Island officials spent the weekend trying to negotiate a settlement that would have avoided the default. The development comes as Congress has so far been unable to pass a debt restructuring bill for Puerto Rico.
“Let me be very clear, this was a painful decision,” Gov. Alejandro Garcia Padilla said in a speech Sunday. He added that the government could not make the payment without sacrificing basic necessities for the island’s 3.5 million residents, including keeping schools and public hospitals open.
This default is by far the largest by Puerto Rico, who has been struggling under the weight of $ 72 billion US in debt that its officials say it cannot pay. Puerto Rico expects multiple lawsuits to be filed shortly after Monday’s default.
Puerto Rico has been in an economic recession for roughly 10 years, caused by several factors. Manufacturing jobs started leaving the territory after certain tax credits, officially known as Section 936, expired. The global economic downturn that started in 2007 only compounded the negative impacts on Puerto Rico.
As a result, the territory’s unemployment rate is 12.2 per cent, more than double the 5 per cent unemployment rate for the U.S. Its poverty rates are the highest in the nation.
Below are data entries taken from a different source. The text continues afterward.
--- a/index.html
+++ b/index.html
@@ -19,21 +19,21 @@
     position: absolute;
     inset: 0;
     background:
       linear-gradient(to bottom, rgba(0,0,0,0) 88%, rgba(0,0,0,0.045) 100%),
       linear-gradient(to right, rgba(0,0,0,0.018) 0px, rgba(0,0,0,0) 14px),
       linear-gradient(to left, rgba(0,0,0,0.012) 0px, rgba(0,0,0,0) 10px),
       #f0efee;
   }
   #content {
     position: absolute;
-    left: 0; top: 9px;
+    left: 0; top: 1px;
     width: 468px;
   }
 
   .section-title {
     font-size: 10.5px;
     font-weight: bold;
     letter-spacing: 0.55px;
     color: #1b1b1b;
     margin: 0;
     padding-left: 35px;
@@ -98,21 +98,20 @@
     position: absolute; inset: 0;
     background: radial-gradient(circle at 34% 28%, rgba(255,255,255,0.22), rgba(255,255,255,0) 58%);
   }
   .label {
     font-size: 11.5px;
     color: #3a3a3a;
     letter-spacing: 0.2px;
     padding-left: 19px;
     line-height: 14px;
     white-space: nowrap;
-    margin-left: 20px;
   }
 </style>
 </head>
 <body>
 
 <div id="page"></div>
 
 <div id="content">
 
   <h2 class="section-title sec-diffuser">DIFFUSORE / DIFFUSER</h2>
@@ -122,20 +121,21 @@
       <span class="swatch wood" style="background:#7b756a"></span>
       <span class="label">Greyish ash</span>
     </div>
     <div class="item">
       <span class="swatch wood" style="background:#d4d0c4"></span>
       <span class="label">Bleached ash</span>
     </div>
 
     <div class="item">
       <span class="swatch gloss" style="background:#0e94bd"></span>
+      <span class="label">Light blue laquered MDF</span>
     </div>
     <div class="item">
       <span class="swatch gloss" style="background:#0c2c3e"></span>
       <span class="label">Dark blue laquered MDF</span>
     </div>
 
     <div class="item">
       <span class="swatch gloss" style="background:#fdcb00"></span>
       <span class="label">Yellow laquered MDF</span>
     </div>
Residents have been leaving the territory in search of new economic opportunities.
To cover budget shortfalls, Puerto Rico’s government started borrowing heavily from a mix of mutual funds and hedge funds, and its debt levels ballooned to $ 72 billion US. Its debt levels have become so large that the government is unable to pay its debts and provide basic government services. Roughly a third of Puerto Rican tax revenue now goes to cover its debt.
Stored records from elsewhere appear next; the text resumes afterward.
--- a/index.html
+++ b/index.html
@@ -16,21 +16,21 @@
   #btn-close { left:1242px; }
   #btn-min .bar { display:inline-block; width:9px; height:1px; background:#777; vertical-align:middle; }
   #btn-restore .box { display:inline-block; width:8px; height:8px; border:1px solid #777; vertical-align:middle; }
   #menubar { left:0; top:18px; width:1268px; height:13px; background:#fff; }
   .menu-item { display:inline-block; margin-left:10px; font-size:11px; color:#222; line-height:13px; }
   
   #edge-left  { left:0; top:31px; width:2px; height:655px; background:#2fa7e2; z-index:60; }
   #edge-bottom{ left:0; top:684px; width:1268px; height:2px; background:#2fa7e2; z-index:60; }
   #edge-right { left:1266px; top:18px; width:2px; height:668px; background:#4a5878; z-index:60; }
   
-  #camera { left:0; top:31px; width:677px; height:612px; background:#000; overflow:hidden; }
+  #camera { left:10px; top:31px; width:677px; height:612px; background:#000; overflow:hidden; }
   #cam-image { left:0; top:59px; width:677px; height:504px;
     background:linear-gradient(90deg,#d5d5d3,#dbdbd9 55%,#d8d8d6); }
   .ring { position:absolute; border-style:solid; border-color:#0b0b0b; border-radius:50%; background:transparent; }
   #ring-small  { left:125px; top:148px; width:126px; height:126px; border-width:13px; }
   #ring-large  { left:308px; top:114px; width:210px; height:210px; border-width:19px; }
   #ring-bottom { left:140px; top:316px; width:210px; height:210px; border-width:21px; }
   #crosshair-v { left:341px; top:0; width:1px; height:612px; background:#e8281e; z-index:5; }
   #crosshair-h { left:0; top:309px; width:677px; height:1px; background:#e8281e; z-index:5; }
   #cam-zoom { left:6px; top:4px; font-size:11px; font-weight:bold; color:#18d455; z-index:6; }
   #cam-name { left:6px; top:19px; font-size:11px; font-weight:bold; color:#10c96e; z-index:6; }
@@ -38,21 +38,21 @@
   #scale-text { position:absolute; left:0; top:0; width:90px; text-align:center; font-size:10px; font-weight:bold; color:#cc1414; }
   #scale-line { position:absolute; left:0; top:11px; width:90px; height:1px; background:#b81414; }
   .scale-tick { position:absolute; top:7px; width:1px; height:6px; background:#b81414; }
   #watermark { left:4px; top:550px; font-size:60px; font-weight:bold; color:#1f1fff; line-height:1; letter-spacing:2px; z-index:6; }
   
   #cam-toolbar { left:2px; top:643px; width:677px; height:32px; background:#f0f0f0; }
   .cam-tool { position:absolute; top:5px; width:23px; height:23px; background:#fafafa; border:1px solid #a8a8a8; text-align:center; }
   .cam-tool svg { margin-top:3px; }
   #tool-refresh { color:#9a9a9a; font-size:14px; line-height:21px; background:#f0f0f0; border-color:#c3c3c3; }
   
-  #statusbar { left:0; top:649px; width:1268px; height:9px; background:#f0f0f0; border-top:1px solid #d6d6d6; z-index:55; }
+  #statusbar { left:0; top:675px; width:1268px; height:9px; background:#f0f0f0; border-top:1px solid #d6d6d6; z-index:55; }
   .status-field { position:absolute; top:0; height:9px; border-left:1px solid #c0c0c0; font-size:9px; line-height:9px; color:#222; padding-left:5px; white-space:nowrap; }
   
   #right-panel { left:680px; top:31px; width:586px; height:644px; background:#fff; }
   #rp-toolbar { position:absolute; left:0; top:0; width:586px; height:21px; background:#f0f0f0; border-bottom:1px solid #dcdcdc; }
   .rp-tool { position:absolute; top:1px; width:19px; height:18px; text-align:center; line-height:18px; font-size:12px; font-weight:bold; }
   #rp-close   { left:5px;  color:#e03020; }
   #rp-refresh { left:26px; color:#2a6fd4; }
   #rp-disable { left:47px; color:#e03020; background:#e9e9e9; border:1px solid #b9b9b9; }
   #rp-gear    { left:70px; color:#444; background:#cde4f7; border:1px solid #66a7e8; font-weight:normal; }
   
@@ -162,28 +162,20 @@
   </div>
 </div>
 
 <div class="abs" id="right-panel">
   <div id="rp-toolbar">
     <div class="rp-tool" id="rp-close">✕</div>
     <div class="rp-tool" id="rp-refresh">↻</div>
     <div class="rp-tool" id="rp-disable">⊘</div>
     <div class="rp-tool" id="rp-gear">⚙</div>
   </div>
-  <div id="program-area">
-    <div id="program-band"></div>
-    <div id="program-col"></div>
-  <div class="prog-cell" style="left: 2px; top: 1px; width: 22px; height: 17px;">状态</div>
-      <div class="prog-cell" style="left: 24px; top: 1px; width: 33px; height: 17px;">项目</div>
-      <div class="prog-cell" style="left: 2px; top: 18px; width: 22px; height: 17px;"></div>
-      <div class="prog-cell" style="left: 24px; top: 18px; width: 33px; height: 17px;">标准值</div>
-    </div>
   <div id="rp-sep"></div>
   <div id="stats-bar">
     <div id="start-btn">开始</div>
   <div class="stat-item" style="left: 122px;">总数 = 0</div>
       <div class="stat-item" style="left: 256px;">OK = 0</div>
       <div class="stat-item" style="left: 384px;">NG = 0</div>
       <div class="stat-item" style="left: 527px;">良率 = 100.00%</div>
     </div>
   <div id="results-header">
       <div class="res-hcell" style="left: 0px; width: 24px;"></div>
It mainly comes back to U.S. tax laws. Due to Puerto Rico’s legal standing as a territory of the U.S., its bonds are considered exempt from income tax to residents of all 50 states. That made its bonds attractive to investors outside of Puerto Rico.
Since Puerto Rico is not a state, it is unable to access what’s known as Chapter 9 of the U.S. Bankruptcy Code. There are current bi-partisan discussions to change this in Congress, but the bill is currently stalled in committee.
As Puerto Rico took out more debt, it organized its bonds into increasingly complex vehicles that have a myriad of funding sources and legal structures. However, the debt tends to fall under two broad categories: bonds considered by investors to be constitutionally protected and those that are not.
The debt that Puerto Rico defaulted on earlier this year, roughly $ 37 million US in bonds issued under the Puerto Rico Infrastructure Financing Authority, were considered low priority bonds by the government and not backed by the constitution. The bonds that Puerto Rico plans to default on May 1 are considered middle priority bonds, issued by a struggling entity known as the Government Development Bank.
The big issue is the bonds coming due this summer. Some of these bonds, due July 1, are considered what’s known as general obligation bonds issued directly by Puerto Rico’s government and are constitutionally protected. A default of general obligation bonds would be considered a more serious default by investors, and would likely result in Puerto Rico going into legal limbo.
Once a default on the general obligation bonds were to occur and without the ability to go into bankruptcy, the only avenue investors will have to resolve their differences would be the courts, a process that could take years. Also a group of investors, mainly hedge funds, have bought up distressed Puerto Rican debt and are fighting to get higher pay outs that likely would not happen if Puerto Rico had access to the U.S. Bankruptcy Courts.
Remaining in legal and financial limbo would likely push the island’s economy into even steeper economic turmoil. The courts could also rule that Puerto Rico is legally obligated to pay all its bonds, despite being unable to make ends meet, forcing the government to cut basic services.
The bill currently in discussion would create a board to help manage the island’s debt and to oversee some restructuring. House Speaker Paul Ryan has said he is staunchly opposed to a bailout, but also said the U.S. could ultimately be responsible if Congress doesn’t act soon to prevent further problems.
Most bond funds have already sold their Puerto Rican debt, and it’s now mostly owned by hedge funds. But there are two mutual fund companies who still own parts of the commonwealth’s debts: Oppenheimer Funds and Franklin Templeton. Oppenheimer has exposure to Puerto Rican debt through its Rochester line of funds and Franklin Templeton has most of its exposure in one fund in particular, its Franklin Double Tax-Free Income Fund. Investors who own those mutual funds should talk with a wealth adviser.